Galon sekali pakai juga melawan semangat anak bangsa untuk terus menjaga dan melestarikan lingkungan. Penggunaan kemasan pangan sekali pakai juga bertentangan dengan gaya hidup 3R (reduce, reuse, recycle) yang sedang gencar digaungkan semua pihak.
Juru Kampanye Urban Greenpeace, Muharram Atha Rasyadi menyebutkan klaim ramah lingkungan produk galon sekali pakai yang beredar di pasaran hanyalah lelucon. Artinya, galon sekali pakai ramah lingkungan hanya jargon semata.
"Sebenarnya mereka hanya melakukan greenwashing artinya pencitraan bahwa mereka mengeluarkan produk ramah lingkungan,” kata Atha saat bincang-bincang bersama Aliansi Zero Waste Indonesia beberapa waktu lalu.
Dia menjelaskan, produsen galon sekali pakai hanya membangun citra bahwa produk tersebut aman dan ramah lingkungan. Namun, yang perlu diperhatikan adalah apakah produk tersebut benar-benar telah terserap ke industri daur ulang.
Hal tersebut mendapat sorotan mengingat tingkat daur ulang plastik di Indonesia masih sangat rendah. Mengutip data Sustainable Waste Indonesia (SWI) mengungkapkan bahwa tingkat daur ulang sampah plastik di Indonesia baru menyentuh angka tujuh persen. Sedangkan 50 persen diantaranya tidak terkelola dan berakhir di tempat pembuangan akhir (TPA).
Sedangkan Data Sistem Informasi Pengelolaan Sampah Nasional Kementerian Lingkungan Hidup dan Kehutanan (SIPSN KLHK) 2022 mendapat bahwa jumlah timbunan sampah nasional mencapai angka 21,1 juta ton. Angka itu berasal dari 202 kab/kota se Indonesia.

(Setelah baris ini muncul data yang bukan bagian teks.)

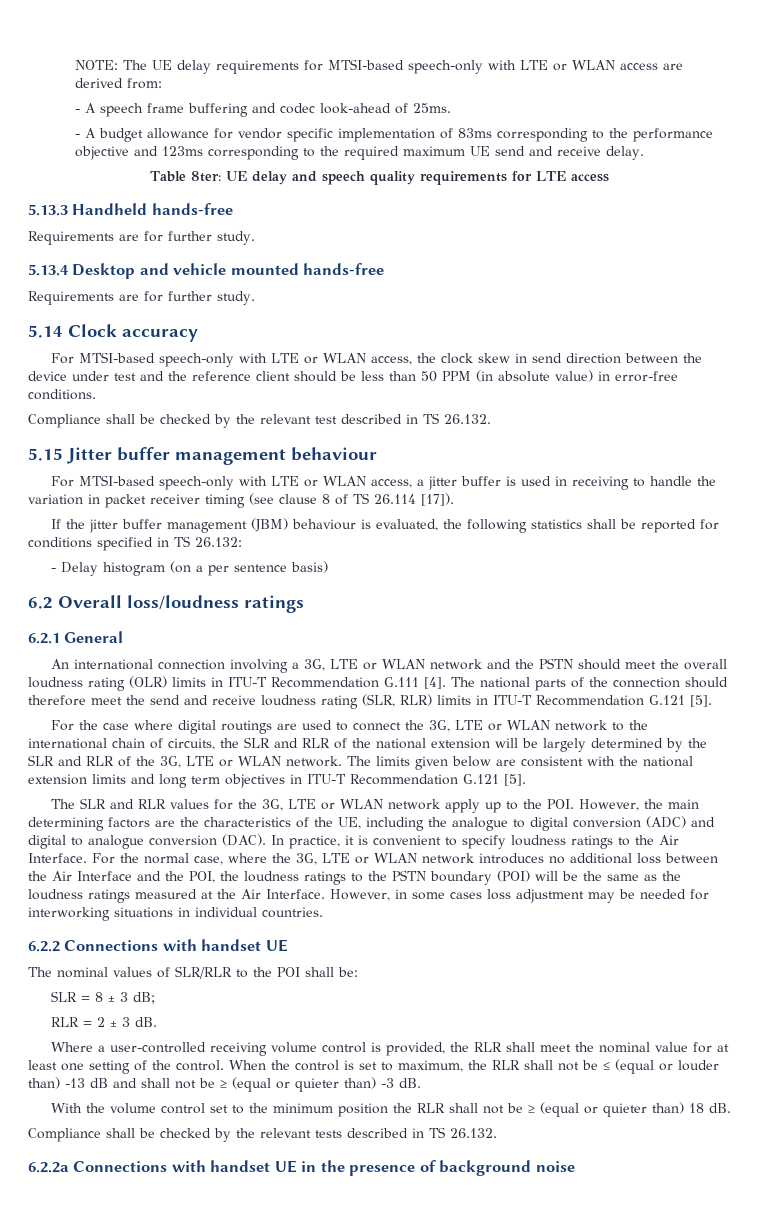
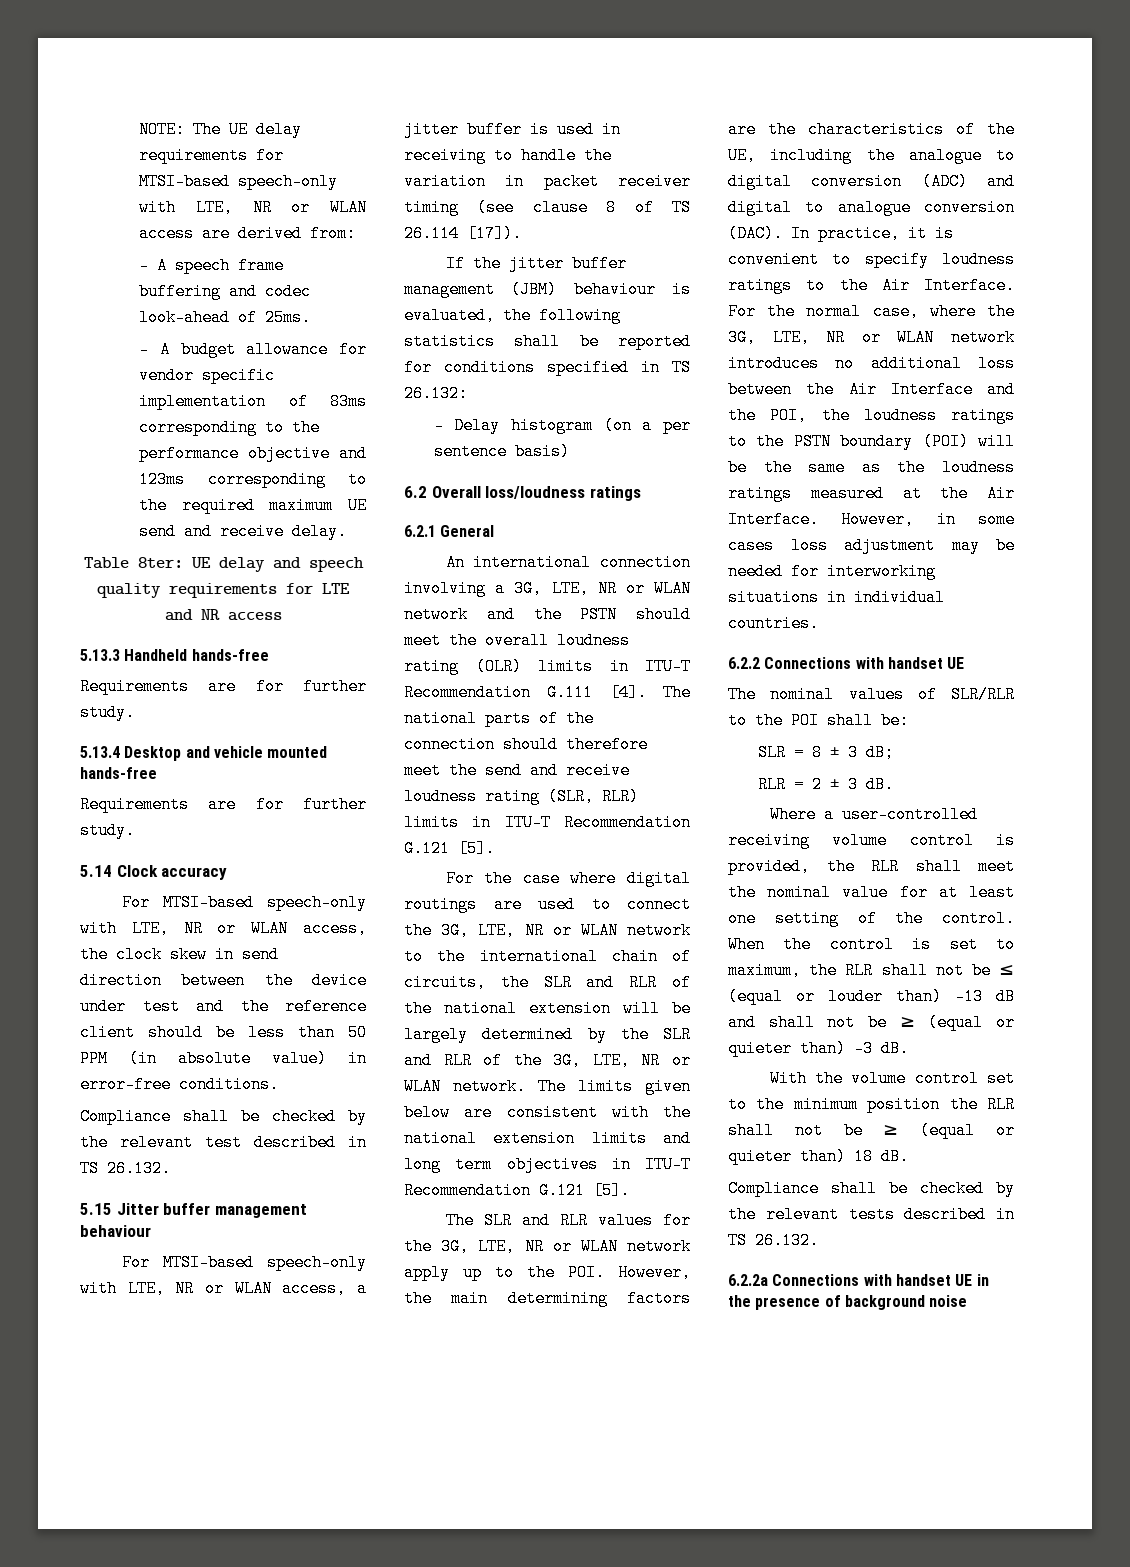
- NOTE: The UE delay requirements for MTSI-based speech-only with LTE or WLAN access are derived from:
+ NOTE: The UE delay requirements for MTSI-based speech-only with LTE, NR or WLAN access are derived from:
- Table 8ter: UE delay and speech quality requirements for LTE access
+ Table 8ter: UE delay and speech quality requirements for LTE and NR access
- For MTSI-based speech-only with LTE or WLAN access, the clock skew in send direction between the device under test and the reference client should be less than 50 PPM (in absolute value) in error-free conditions.
+ For MTSI-based speech-only with LTE, NR or WLAN access, the clock skew in send direction between the device under test and the reference client should be less than 50 PPM (in absolute value) in error-free conditions.
- For MTSI-based speech-only with LTE or WLAN access, a jitter buffer is used in receiving to handle the variation in packet receiver timing (see clause 8 of TS 26.114 [17]).
+ For MTSI-based speech-only with LTE, NR or WLAN access, a jitter buffer is used in receiving to handle the variation in packet receiver timing (see clause 8 of TS 26.114 [17]).
- An international connection involving a 3G, LTE or WLAN network and the PSTN should meet the overall loudness rating (OLR) limits in ITU-T Recommendation G.111 [4].
+ An international connection involving a 3G, LTE, NR or WLAN network and the PSTN should meet the overall loudness rating (OLR) limits in ITU-T Recommendation G.111 [4].
- For the case where digital routings are used to connect the 3G, LTE or WLAN network to the international chain of circuits, the SLR and RLR of the national extension will be largely determined by the SLR and RLR of the 3G, LTE or WLAN network.
+ For the case where digital routings are used to connect the 3G, LTE, NR or WLAN network to the international chain of circuits, the SLR and RLR of the national extension will be largely determined by the SLR and RLR of the 3G, LTE, NR or WLAN network.
- The SLR and RLR values for the 3G, LTE or WLAN network apply up to the POI. However, the main determining factors are the characteristics of the UE, including the analogue to digital conversion (ADC) and digital to analogue conversion (DAC).
+ The SLR and RLR values for the 3G, LTE, NR or WLAN network apply up to the POI. However, the main determining factors are the characteristics of the UE, including the analogue to digital conversion (ADC) and digital to analogue conversion (DAC).
- For the normal case, where the 3G, LTE or WLAN network introduces no additional loss between the Air Interface and the POI, the loudness ratings to the PSTN boundary (POI) will be the same as the loudness ratings measured at the Air Interface.
+ For the normal case, where the 3G, LTE, NR or WLAN network introduces no additional loss between the Air Interface and the POI, the loudness ratings to the PSTN boundary (POI) will be the same as the loudness ratings measured at the Air Interface.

Dari total produksi sampah nasional tersebut, sebesar 13,9 juta ton atau 65.71 persen dapat terkelola. Sedangkan sisanya sebanyak 7,2 juta ton atau 34,29 persen belum terkelola dengan baik.
“Harus ada tanggung jawab dari produsen atas kemasan produk yang dihasilkan yang tidak bisa terurai oleh alam. Ketika produsen mengenalkan produk baru, seharusnya mereka sudah menyiapkan skema ’take back’ dengan kapasitas yang seharusnya sama dengan produk yang dikeluarkan,” tegas Atha.
Yayasan Kajian Ekologi dan Konservasi Lahan Basah (Ecoton) menilai bahwa keberadaan galon sekali pakai berbahaya bagi ekologi. Ecoton beberapa kali menjumpai galon sekali pakai berakhir menjadi sampah yang mengotori sungai
"Jika produsen secara terus menerus memproduksi galon sekali pakai, ini berdampak pada penambahan jumlah dan jenis sampah yang berakhir di lingkungan," kata Divisi Edukasi Ecoton Foundation, Alaika.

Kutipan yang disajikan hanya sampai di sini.